Verb translation • dbplyr

There are two parts to dbplyr SQL translation: translating dplyr verbs, and translating expressions within those verbs. This vignette describes how entire verbs are translated; vignette("translation-function") describes how individual expressions within those verbs are translated.

All dplyr verbs generate a SELECT statement. To demonstrate we’ll make a temporary database with a couple of tables

library(dbplyr)
library(dplyr)

con <- DBI::dbConnect(RSQLite::SQLite(), ":memory:")
flights <- copy_to(con, nycflights13::flights)
airports <- copy_to(con, nycflights13::airports)

Single table verbs

select() and mutate() modify the SELECT clause:

flights |>
  select(contains("delay")) |>
  show_query()
#> <SQL>
#> SELECT `dep_delay`, `arr_delay`
#> FROM `nycflights13::flights`

flights |>
  select(distance, air_time) |>  
  mutate(speed = distance / (air_time / 60)) |>
  show_query()
#> <SQL>
#> SELECT `distance`, `air_time`, `distance` / (`air_time` / 60.0) AS `speed`
#> FROM `nycflights13::flights`

filter() generates a WHERE clause:

flights |> 
  filter(month == 1, day == 1) |>
  show_query()
#> <SQL>
#> SELECT `nycflights13::flights`.*
#> FROM `nycflights13::flights`
#> WHERE (`month` = 1.0) AND (`day` = 1.0)
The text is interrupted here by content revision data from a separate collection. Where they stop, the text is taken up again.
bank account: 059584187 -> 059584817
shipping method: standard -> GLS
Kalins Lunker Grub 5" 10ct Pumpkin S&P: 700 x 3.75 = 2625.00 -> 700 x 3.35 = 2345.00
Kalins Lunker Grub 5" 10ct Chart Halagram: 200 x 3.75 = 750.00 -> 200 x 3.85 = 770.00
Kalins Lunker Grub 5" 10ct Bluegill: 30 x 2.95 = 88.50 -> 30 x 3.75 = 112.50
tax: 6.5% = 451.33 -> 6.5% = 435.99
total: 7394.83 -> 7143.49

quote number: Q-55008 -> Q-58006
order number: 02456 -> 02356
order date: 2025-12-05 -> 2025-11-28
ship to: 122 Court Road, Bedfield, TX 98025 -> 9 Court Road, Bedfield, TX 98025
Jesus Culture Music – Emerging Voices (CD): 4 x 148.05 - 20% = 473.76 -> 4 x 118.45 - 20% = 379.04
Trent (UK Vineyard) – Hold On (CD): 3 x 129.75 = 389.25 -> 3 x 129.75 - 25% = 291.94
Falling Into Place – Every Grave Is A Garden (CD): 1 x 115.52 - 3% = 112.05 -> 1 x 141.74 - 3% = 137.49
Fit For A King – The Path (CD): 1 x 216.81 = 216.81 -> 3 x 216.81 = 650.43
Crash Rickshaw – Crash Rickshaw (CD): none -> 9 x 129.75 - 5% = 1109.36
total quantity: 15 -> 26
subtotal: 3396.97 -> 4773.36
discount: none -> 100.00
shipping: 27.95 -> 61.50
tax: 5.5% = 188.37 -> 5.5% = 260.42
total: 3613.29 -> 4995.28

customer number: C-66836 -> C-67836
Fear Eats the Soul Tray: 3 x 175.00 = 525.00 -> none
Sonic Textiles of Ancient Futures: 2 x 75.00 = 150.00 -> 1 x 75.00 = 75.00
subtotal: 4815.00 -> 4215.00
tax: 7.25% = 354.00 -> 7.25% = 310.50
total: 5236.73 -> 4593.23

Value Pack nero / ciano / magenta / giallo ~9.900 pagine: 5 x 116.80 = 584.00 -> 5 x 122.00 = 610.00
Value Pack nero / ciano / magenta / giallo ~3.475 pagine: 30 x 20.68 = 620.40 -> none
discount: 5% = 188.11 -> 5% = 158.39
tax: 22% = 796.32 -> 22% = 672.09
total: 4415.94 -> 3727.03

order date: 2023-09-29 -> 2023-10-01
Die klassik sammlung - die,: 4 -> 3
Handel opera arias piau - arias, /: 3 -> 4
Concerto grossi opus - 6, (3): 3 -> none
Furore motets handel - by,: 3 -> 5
arrange() generates an ORDER BY clause:

flights |> 
  arrange(carrier, desc(arr_delay)) |>
  show_query()
#> <SQL>
#> SELECT `nycflights13::flights`.*
#> FROM `nycflights13::flights`
#> ORDER BY `carrier`, `arr_delay` DESC

summarise() and group_by() work together to generate a GROUP BY clause:

flights |>
  group_by(month, day) |>
  summarise(delay = mean(dep_delay, na.rm = TRUE)) |>
  show_query()
#> ! Grouped output by "month".
#> ℹ Override behaviour and silence this message with the `.groups`
#>   argument.
#> ℹ Or use `.by` instead of `group_by()`.
#> <SQL>
#> SELECT `month`, `day`, AVG(`dep_delay`) AS `delay`
#> FROM `nycflights13::flights`
#> GROUP BY `month`, `day`

Subqueries

It’s not always possible to translate a single dplyr verb into a single SQL query. For example, in SQL, variables in the SELECT clause have to come from another table; you can’t refer to a variable that you just created. For that reason, dbplyr will create subqueries where needed:

flights |>
  select(distance, air_time) |>  
  mutate(
    air_time_h = air_time / 60,
    speed = distance / air_time_h) |>
  show_query()
#> <SQL>
#> SELECT `q01`.*, `distance` / `air_time_h` AS `speed`
#> FROM (
#>   SELECT `distance`, `air_time`, `air_time` / 60.0 AS `air_time_h`
#>   FROM `nycflights13::flights`
#> ) AS `q01`

It’s also possible to use a CTE if you so desire:

flights |>
  select(distance, air_time) |>  
  mutate(
    air_time_h = air_time / 60,
    speed = distance / air_time_h) |>
  show_query(sql_options = sql_options(cte = TRUE))
#> <SQL>
#> WITH `q01` AS (
#>   SELECT `distance`, `air_time`, `air_time` / 60.0 AS `air_time_h`
#>   FROM `nycflights13::flights`
#> )
#> SELECT `q01`.*, `distance` / `air_time_h` AS `speed`
#> FROM `q01`

Sometimes dbplyr will create a subquery where it’s not strictly necessary. We strive to avoid this as much as possible, but our analysis of the generated SQL is not always complete, so we’ll typically err on the side of safety (creating more subqueries) rather than performance.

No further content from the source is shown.